ABOUT THIS TASK - Only the lines below starting at the one containing "(112, 201) none -> (195, 362) //" and ending at the one containing "(297, 263) none" belong in the answer, each copied exactly.

TASK INPUT -
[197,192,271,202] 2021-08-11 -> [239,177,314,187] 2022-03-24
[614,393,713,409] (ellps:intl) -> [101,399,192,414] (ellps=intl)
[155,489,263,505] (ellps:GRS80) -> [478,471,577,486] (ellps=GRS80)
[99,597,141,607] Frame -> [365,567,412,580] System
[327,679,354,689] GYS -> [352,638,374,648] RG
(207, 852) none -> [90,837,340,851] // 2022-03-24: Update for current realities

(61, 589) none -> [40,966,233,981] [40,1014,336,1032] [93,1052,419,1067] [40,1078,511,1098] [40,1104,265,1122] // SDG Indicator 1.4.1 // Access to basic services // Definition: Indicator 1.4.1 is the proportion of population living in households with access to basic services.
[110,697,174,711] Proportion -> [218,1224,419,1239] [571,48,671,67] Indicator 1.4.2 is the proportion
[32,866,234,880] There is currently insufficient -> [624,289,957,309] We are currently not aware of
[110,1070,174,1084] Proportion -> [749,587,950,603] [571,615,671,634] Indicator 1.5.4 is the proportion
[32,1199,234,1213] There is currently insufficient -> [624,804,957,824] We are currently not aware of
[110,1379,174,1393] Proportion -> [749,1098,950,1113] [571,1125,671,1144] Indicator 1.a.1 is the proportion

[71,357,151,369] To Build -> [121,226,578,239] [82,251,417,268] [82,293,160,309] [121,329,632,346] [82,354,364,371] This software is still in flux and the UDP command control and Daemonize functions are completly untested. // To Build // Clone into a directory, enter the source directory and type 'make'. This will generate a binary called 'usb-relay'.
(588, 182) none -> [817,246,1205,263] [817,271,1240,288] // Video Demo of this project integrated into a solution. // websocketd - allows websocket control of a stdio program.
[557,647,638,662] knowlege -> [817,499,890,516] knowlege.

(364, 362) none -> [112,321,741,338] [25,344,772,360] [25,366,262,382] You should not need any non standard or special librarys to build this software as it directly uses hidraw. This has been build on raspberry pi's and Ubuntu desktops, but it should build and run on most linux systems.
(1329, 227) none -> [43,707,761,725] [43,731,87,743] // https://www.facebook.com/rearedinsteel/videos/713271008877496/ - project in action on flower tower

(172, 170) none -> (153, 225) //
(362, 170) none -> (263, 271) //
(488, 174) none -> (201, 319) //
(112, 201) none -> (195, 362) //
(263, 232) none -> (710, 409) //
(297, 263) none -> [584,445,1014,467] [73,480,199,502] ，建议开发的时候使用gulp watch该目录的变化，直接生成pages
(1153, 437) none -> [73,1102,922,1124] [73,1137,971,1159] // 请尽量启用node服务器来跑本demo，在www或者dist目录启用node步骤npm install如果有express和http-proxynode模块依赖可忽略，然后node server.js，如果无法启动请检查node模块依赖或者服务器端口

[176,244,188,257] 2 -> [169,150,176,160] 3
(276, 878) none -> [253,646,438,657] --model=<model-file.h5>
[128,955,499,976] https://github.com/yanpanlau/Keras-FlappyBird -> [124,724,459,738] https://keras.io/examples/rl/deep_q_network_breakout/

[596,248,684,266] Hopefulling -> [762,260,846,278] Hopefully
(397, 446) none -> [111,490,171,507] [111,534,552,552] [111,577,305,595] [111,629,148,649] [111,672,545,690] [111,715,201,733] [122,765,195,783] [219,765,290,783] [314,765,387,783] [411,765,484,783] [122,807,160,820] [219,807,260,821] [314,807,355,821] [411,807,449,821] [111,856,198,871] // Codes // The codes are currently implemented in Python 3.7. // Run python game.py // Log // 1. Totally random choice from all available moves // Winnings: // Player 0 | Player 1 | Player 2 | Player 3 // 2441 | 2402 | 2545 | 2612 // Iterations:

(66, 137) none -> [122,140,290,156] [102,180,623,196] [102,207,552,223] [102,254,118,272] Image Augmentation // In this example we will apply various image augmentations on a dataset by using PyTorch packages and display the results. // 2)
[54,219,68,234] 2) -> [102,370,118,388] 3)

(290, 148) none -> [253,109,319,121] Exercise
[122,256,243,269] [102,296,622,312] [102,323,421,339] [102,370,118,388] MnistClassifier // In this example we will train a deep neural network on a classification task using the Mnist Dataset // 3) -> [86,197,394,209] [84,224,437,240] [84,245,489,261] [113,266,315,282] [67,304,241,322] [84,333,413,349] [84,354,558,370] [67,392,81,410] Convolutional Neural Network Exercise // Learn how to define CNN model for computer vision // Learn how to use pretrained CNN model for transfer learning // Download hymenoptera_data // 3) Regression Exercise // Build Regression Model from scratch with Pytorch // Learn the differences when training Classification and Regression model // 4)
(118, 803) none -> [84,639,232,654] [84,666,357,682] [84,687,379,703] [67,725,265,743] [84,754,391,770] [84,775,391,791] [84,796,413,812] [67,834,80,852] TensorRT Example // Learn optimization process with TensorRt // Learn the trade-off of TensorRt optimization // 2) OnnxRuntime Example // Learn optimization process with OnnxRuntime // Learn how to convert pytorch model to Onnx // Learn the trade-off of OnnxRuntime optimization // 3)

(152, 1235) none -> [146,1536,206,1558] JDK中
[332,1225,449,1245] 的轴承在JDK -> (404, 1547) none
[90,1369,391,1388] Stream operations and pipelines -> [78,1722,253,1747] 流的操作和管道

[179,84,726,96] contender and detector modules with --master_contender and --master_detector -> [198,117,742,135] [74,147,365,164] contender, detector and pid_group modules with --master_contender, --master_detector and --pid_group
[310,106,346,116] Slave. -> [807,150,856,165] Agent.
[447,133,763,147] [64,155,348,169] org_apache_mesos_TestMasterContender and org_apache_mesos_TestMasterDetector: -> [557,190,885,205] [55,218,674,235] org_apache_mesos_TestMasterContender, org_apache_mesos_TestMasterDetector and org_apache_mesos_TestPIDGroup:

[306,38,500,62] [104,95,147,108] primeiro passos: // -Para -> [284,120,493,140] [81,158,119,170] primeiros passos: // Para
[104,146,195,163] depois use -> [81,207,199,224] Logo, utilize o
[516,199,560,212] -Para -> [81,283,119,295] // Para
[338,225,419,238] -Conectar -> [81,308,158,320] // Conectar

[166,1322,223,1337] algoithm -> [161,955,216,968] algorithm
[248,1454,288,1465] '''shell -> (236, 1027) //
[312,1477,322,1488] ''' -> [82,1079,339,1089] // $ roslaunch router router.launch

RESULT OF THIS EXERCISE -
(112, 201) none -> (195, 362) //
(263, 232) none -> (710, 409) //
(297, 263) none -> [584,445,1014,467] [73,480,199,502] ，建议开发的时候使用gulp watch该目录的变化，直接生成pages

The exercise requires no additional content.